**Exercise data**.
====================

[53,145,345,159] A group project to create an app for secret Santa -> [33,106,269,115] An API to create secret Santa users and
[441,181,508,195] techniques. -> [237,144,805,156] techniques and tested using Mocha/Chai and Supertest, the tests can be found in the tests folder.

====================

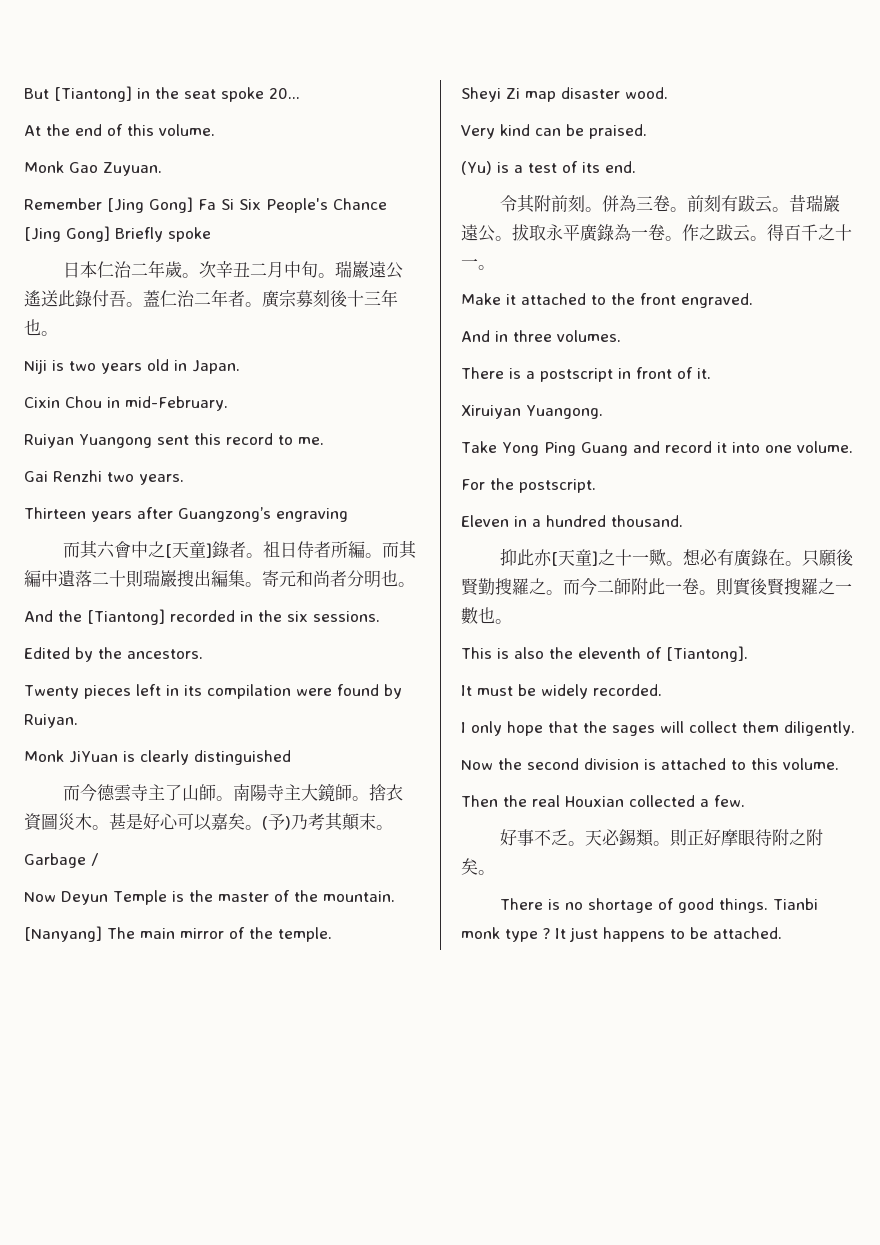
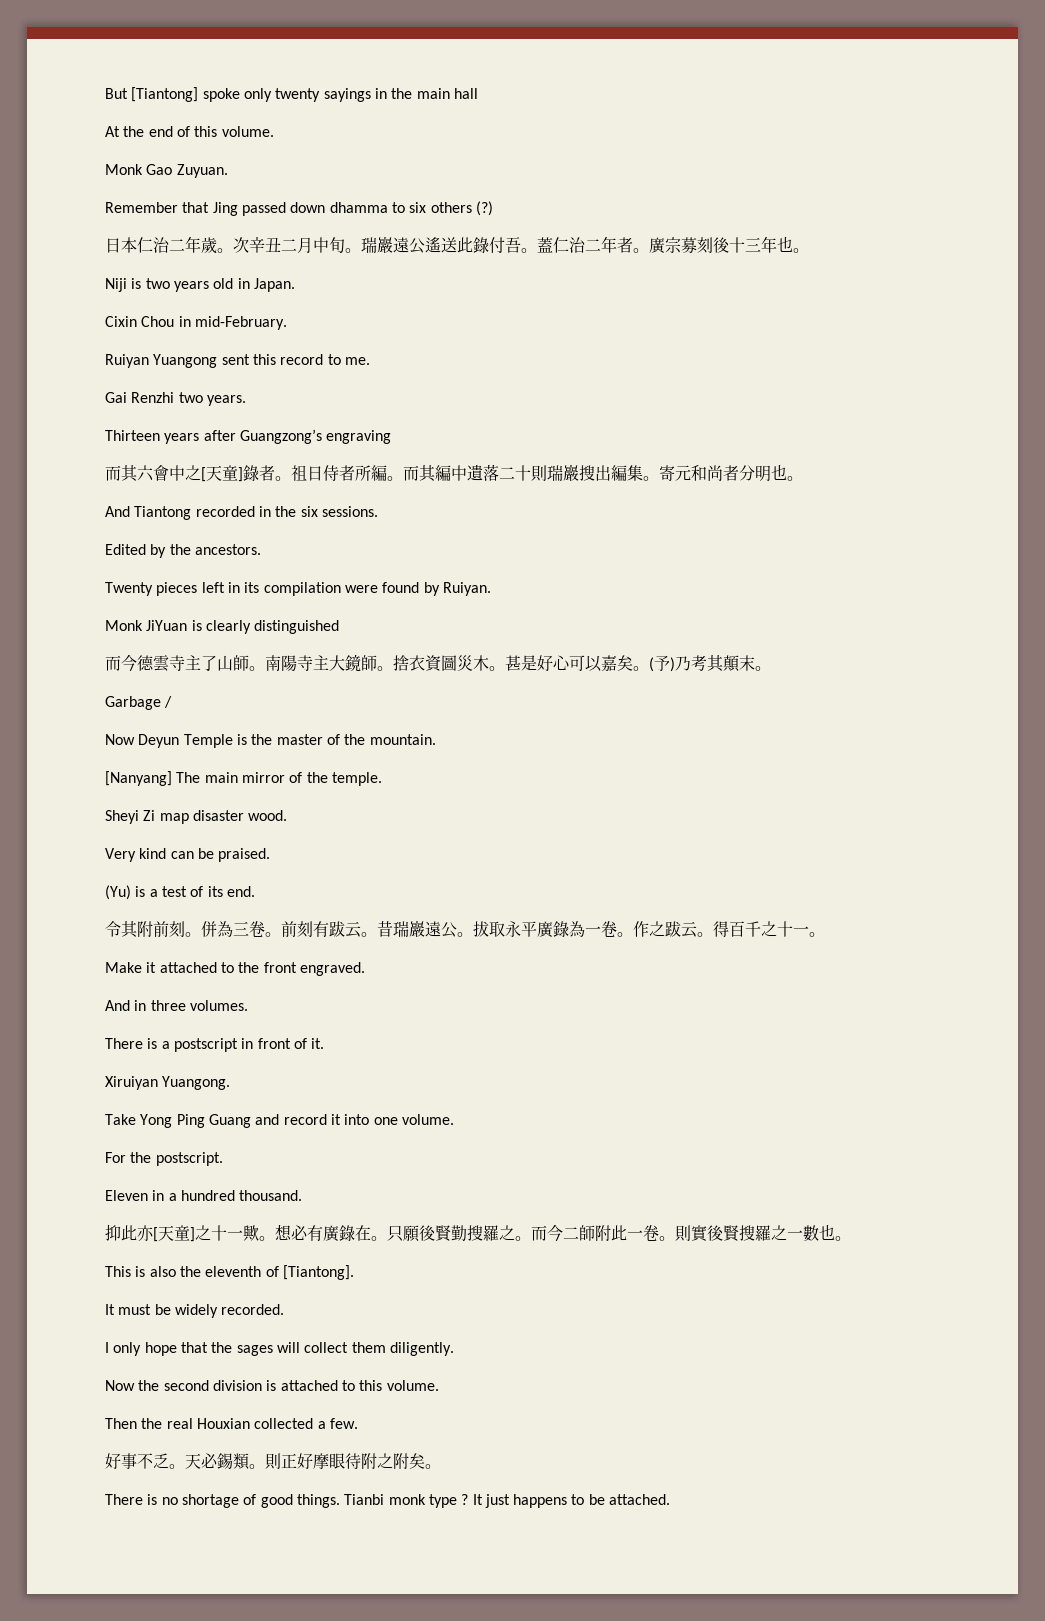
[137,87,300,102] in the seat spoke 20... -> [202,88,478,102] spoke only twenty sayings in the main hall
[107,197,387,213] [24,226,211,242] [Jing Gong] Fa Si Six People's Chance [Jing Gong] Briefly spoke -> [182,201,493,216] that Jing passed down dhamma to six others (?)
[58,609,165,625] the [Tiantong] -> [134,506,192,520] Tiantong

====================

**What the exercise asks**. Using the records above, write out exactly the lines between the one holding "[53,145,345,159] A group" and the one holding "[441,181,508,195] techniques. ->", inclusive; leave everything else out.

**Exercise result**.
[53,145,345,159] A group project to create an app for secret Santa -> [33,106,269,115] An API to create secret Santa users and
[441,181,508,195] techniques. -> [237,144,805,156] techniques and tested using Mocha/Chai and Supertest, the tests can be found in the tests folder.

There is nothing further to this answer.